== Segment start ==

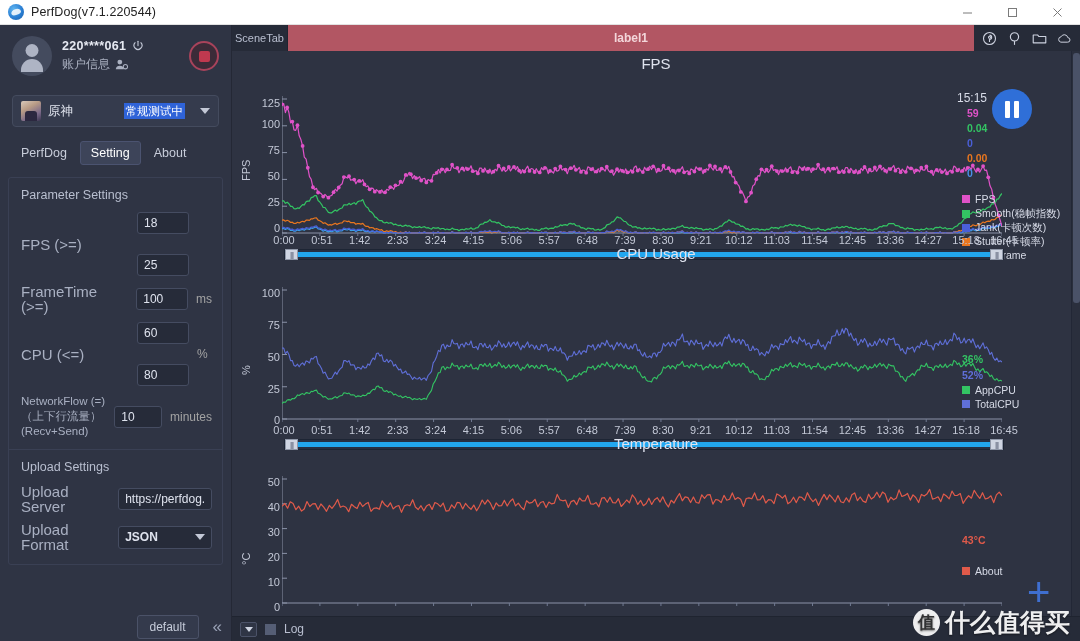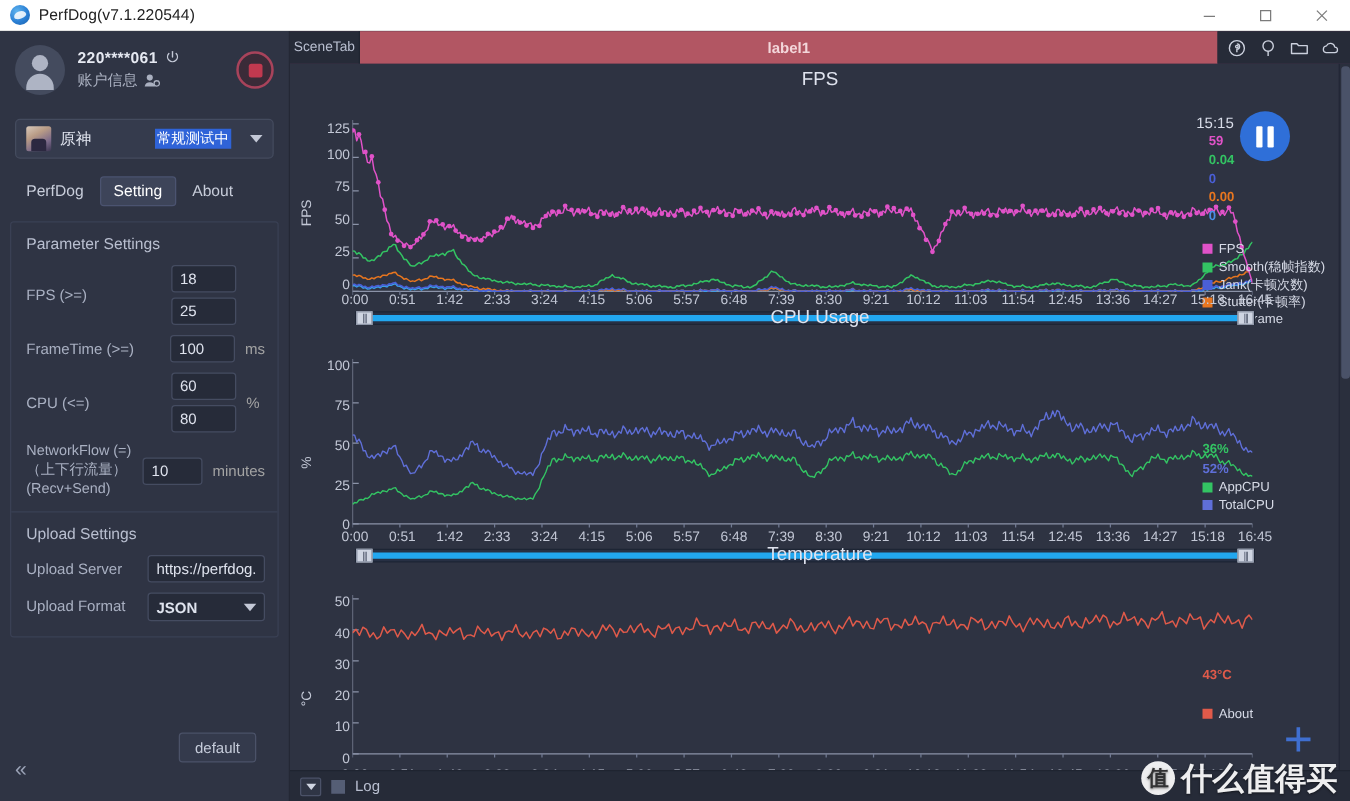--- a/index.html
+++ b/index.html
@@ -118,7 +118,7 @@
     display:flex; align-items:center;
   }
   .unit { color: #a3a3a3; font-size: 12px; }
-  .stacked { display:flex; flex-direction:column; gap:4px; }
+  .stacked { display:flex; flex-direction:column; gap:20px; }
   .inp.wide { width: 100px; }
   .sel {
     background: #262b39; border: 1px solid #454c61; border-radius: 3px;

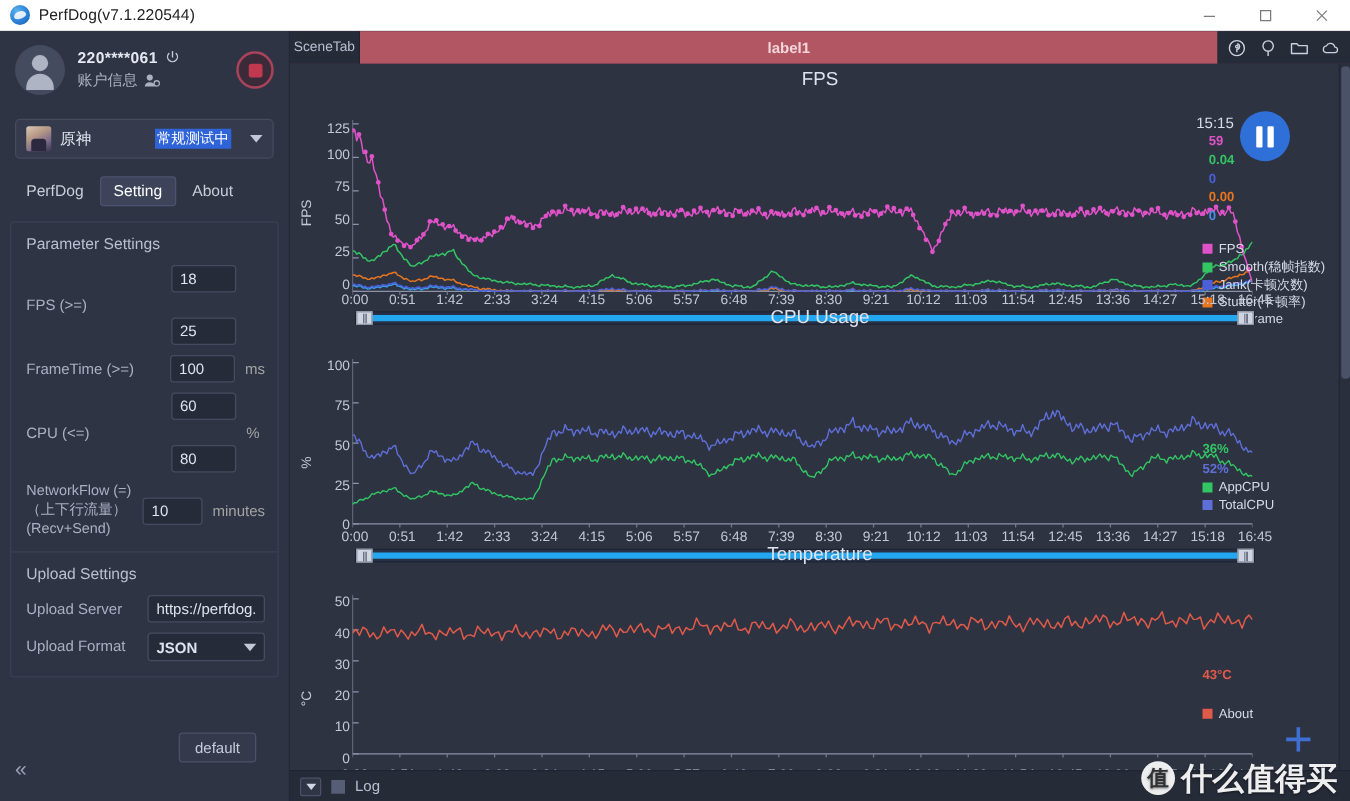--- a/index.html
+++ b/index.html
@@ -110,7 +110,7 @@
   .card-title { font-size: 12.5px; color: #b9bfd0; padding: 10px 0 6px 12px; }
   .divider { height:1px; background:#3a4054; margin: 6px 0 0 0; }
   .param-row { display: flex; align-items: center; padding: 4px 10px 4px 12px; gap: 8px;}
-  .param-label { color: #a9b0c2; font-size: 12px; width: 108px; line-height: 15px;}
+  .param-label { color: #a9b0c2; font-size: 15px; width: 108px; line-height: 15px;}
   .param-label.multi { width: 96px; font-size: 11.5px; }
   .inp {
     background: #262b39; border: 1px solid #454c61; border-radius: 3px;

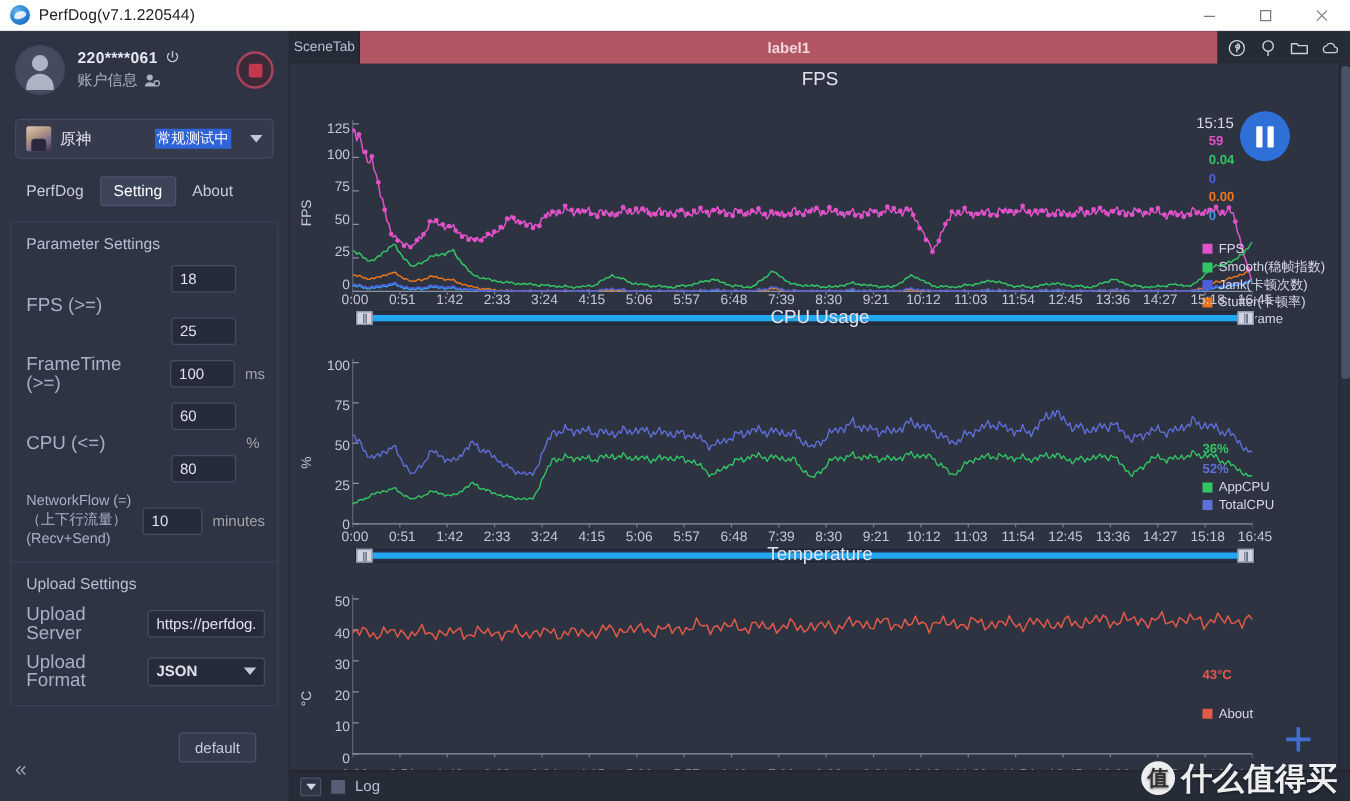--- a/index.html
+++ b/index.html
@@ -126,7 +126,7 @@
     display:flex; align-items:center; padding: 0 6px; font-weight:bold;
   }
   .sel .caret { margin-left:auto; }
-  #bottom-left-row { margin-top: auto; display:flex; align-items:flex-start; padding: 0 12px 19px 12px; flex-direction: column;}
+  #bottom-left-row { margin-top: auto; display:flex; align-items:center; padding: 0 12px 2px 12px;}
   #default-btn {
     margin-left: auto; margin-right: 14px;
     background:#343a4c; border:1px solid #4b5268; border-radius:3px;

== Segment end ==
== Segment start ==

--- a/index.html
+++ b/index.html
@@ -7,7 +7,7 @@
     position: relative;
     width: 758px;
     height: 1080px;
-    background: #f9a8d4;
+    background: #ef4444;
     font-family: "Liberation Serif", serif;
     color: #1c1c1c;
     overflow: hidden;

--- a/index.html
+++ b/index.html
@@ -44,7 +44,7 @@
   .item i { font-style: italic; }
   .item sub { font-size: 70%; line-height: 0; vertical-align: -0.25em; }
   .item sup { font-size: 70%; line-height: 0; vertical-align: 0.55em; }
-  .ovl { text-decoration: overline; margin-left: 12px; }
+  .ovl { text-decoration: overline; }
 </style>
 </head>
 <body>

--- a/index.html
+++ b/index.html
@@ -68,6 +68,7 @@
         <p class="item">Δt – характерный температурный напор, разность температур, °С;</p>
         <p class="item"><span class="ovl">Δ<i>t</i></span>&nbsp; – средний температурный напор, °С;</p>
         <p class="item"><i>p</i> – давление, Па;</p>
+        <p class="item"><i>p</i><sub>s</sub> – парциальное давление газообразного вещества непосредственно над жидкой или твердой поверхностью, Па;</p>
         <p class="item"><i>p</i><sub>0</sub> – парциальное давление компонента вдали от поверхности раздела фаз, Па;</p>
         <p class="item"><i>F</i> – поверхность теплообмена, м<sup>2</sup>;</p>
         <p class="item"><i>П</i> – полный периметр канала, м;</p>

== Segment end ==

WHAT TO WORK ON –
Copy out each line of the data above, exactly, if it lies between the line holding "раздела фаз, Па;</p>" and the line holding "периметр канала, м;</p>", inclusive; copy no other line.

EXERCISE RESPONSE –
         <p class="item"><i>p</i><sub>0</sub> – парциальное давление компонента вдали от поверхности раздела фаз, Па;</p>
         <p class="item"><i>F</i> – поверхность теплообмена, м<sup>2</sup>;</p>
         <p class="item"><i>П</i> – полный периметр канала, м;</p>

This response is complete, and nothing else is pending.